(Web page revision data)
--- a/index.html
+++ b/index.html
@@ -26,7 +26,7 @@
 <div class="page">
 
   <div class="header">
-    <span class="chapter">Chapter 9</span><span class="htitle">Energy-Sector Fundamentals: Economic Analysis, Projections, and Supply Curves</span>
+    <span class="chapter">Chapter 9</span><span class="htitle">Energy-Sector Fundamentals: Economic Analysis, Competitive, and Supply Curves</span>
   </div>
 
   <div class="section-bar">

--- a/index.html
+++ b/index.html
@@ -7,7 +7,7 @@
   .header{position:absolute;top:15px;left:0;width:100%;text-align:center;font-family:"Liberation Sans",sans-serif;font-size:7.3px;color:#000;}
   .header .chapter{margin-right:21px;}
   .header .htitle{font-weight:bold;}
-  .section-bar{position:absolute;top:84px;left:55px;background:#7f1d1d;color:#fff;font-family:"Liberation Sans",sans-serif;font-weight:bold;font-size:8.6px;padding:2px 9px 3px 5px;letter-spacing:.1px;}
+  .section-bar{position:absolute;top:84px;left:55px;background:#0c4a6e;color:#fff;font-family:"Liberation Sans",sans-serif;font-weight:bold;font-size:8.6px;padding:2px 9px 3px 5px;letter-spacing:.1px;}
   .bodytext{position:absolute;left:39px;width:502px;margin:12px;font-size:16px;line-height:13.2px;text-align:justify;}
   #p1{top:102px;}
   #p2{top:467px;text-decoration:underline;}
--
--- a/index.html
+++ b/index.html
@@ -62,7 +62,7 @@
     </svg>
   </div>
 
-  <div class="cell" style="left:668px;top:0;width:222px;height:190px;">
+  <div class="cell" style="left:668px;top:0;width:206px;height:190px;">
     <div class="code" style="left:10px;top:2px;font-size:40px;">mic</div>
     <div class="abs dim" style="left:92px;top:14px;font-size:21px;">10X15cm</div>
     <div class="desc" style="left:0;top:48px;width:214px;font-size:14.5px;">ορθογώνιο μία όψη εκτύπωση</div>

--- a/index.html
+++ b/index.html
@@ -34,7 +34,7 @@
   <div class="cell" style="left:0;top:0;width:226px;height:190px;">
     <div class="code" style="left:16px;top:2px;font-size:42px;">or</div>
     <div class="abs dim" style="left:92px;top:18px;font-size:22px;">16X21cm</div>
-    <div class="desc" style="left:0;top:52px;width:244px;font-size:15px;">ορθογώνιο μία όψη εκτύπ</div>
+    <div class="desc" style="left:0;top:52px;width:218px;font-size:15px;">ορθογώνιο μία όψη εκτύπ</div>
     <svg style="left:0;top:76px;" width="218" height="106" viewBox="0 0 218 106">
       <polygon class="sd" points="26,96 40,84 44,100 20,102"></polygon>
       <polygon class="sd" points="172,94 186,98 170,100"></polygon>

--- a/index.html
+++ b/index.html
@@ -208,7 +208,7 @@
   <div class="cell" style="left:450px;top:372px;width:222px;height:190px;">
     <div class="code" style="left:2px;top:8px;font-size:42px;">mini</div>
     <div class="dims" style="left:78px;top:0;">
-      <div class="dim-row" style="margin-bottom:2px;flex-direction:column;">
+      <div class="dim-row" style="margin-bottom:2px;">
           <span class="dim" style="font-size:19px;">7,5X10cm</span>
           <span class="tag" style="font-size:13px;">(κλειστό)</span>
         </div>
--
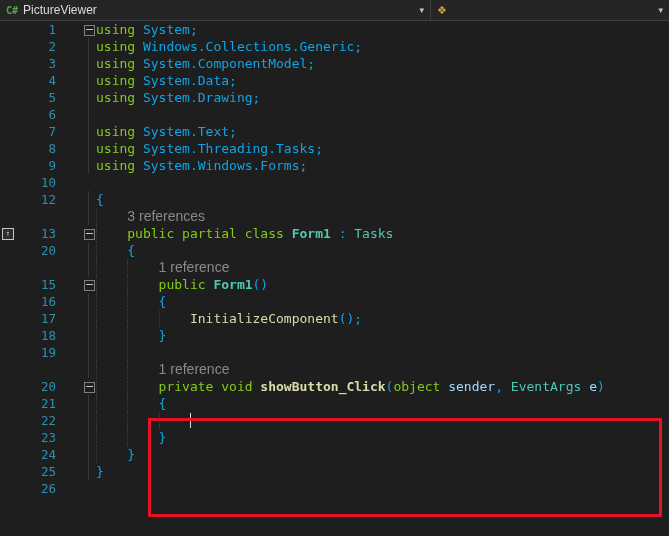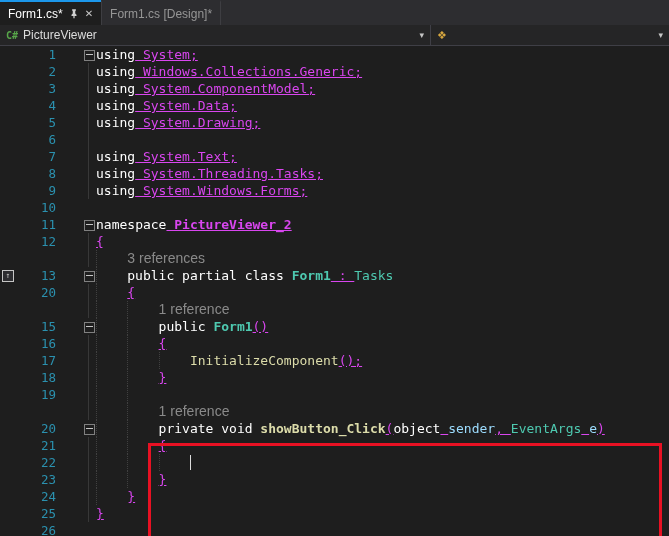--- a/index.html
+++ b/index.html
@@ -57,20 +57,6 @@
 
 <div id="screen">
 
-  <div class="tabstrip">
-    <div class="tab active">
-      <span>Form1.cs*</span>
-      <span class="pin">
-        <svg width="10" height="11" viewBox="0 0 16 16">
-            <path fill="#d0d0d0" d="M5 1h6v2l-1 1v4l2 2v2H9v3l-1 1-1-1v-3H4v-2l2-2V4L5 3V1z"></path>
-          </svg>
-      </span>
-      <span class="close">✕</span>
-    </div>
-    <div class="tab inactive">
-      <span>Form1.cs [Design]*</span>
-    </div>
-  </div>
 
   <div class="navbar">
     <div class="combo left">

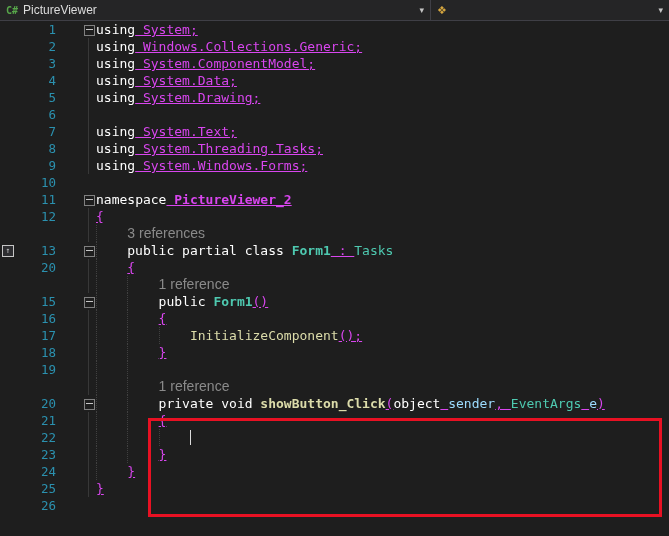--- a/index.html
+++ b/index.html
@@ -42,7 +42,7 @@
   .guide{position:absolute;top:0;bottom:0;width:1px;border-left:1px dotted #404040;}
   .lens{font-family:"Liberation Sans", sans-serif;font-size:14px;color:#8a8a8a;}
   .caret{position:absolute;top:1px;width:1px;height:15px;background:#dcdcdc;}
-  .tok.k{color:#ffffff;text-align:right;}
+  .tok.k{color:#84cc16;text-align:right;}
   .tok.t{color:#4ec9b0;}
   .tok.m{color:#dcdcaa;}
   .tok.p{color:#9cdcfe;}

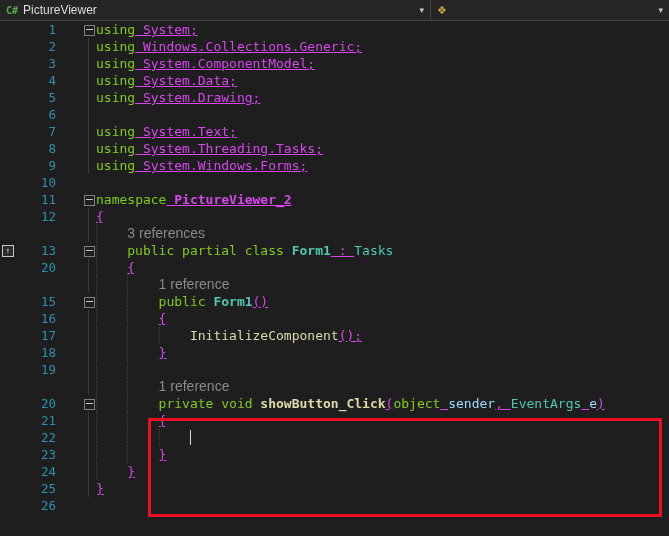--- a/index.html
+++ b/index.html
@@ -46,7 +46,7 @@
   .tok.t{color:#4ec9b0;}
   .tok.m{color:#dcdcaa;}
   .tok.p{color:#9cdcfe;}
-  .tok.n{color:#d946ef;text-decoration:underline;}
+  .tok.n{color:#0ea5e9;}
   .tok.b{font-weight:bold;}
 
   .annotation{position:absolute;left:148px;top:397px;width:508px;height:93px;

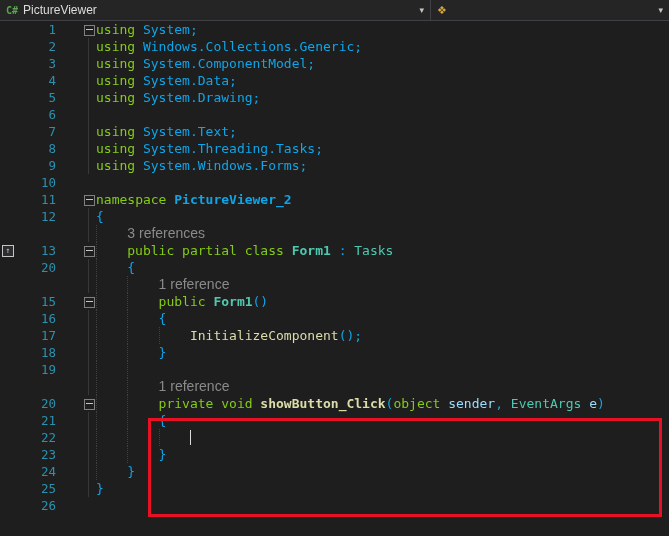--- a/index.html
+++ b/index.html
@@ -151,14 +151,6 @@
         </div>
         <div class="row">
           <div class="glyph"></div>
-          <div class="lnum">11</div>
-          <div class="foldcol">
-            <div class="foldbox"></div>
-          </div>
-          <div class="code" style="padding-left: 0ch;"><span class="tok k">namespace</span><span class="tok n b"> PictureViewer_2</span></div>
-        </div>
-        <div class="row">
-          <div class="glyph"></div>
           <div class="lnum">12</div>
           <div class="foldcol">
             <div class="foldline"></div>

> Task instructions
Return each line above where the word "code" shows up.

> Response to the exercise
     <div class="code" style="left:10px;top:2px;font-size:40px;">mic</div>
     <div class="code" style="left:16px;top:2px;font-size:42px;">or</div>
     <div class="code" style="left:2px;top:8px;font-size:42px;">mini</div>
-          <div class="code" style="padding-left: 0ch;"><span class="tok k">namespace</span><span class="tok n b"> PictureViewer_2</span></div>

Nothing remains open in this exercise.